*** Material provided ***

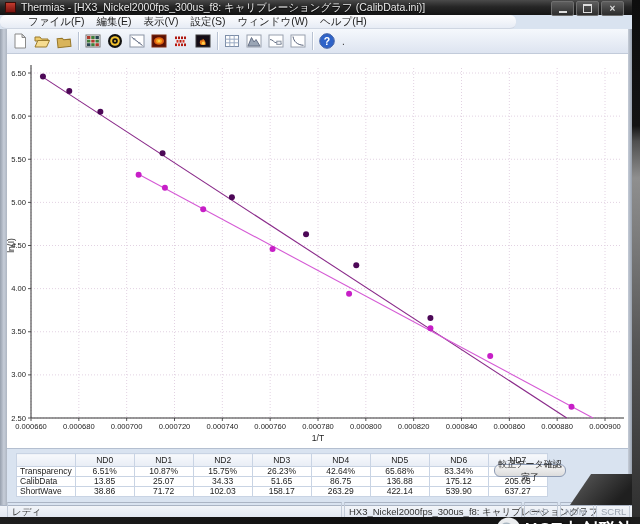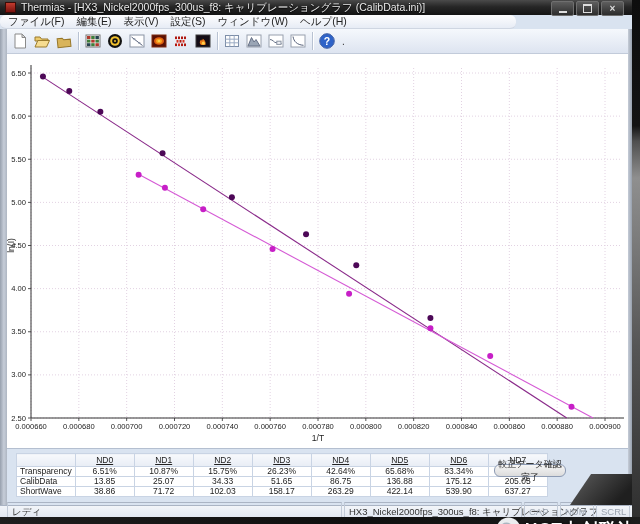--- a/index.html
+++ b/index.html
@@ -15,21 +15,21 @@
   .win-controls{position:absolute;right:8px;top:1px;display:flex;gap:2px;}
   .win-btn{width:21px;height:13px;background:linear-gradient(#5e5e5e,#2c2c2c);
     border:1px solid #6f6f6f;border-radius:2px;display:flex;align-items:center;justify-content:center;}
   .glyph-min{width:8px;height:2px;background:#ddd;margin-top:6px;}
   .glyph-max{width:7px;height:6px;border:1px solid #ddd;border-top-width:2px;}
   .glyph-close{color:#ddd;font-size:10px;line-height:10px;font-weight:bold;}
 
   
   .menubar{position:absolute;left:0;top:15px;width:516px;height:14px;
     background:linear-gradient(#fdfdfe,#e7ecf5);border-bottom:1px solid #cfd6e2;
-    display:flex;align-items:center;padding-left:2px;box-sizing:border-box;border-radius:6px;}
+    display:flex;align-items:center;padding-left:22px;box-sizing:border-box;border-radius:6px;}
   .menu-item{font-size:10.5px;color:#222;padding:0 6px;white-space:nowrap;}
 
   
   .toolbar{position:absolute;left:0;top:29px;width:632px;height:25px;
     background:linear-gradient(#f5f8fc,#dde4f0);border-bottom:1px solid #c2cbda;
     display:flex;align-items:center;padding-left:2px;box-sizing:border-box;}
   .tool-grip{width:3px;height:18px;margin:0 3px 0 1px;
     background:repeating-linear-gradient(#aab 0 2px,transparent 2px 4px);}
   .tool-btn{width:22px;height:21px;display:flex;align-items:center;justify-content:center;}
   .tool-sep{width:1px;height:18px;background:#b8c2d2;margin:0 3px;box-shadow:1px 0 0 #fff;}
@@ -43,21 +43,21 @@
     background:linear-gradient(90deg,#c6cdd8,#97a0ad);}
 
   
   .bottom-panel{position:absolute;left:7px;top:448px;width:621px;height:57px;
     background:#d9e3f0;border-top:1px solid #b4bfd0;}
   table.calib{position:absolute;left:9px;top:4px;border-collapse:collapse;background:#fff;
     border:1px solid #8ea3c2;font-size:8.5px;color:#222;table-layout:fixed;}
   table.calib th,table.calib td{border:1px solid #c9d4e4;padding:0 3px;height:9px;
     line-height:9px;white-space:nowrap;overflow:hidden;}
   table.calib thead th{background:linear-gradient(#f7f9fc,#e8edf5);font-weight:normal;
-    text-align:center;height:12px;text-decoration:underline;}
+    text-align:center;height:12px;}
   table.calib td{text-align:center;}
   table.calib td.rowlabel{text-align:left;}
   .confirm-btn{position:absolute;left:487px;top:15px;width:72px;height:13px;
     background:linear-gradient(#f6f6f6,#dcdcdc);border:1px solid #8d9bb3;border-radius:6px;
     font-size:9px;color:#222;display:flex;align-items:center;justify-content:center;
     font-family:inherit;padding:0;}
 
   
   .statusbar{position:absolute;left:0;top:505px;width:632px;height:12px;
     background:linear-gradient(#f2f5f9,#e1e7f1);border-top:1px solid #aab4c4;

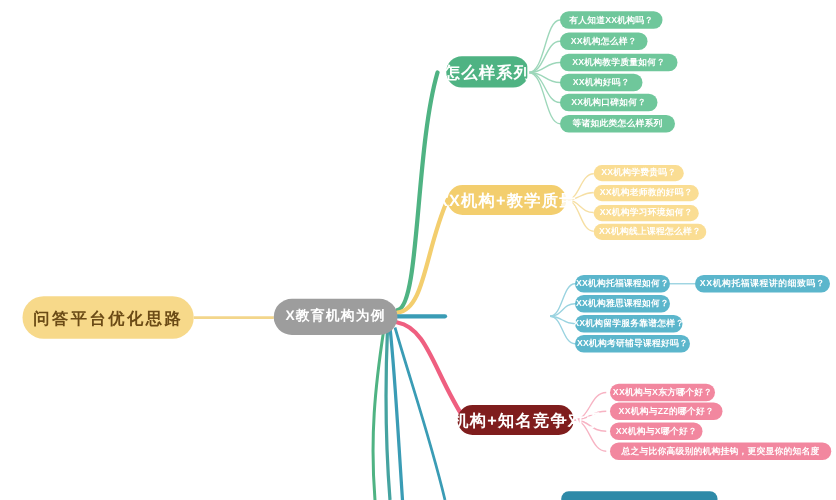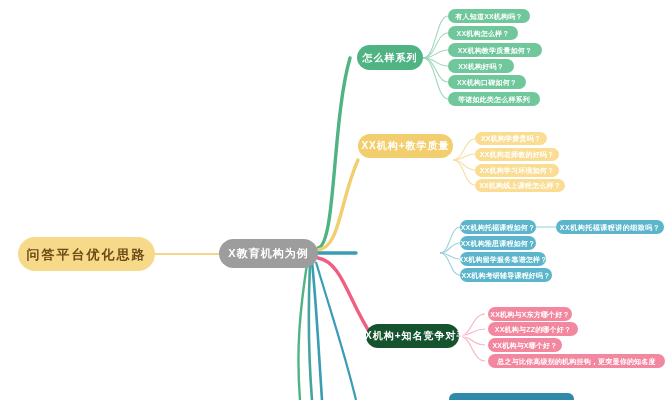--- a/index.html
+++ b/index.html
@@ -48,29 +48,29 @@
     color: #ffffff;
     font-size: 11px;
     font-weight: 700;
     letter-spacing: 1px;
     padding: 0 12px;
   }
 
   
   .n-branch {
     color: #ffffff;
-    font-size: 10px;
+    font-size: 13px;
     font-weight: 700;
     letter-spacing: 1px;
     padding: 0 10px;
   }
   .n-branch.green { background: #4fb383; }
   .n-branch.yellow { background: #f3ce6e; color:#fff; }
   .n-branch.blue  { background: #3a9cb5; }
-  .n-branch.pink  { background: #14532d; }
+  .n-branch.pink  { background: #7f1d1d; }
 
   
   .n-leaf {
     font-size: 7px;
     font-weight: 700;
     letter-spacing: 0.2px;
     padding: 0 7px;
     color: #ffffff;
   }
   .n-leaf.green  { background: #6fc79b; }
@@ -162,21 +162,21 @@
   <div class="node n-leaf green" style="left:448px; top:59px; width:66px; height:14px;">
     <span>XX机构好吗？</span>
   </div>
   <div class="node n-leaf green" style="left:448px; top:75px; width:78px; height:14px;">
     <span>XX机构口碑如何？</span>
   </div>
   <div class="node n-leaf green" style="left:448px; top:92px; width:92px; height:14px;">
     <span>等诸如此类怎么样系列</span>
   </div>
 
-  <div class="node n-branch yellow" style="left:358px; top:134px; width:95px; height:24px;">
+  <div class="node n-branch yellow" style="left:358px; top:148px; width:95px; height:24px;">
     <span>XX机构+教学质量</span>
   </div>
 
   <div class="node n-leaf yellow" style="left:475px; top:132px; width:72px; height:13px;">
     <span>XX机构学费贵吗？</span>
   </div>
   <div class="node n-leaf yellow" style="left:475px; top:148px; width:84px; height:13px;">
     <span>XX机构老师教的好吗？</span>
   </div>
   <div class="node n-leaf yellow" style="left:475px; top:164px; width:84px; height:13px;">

*** End of Material provided ***

### To do
Going through the entries, return every line holding the word "color".

### Response
   .glyph-close{color:#ddd;font-size:10px;line-height:10px;font-weight:bold;}
   .menu-item{font-size:10.5px;color:#222;padding:0 6px;white-space:nowrap;}
     border:1px solid #8ea3c2;font-size:8.5px;color:#222;table-layout:fixed;}
     font-size:9px;color:#222;display:flex;align-items:center;justify-content:center;
     color: #ffffff;
     color: #ffffff;
   .n-branch.yellow { background: #f3ce6e; color:#fff; }
     color: #ffffff;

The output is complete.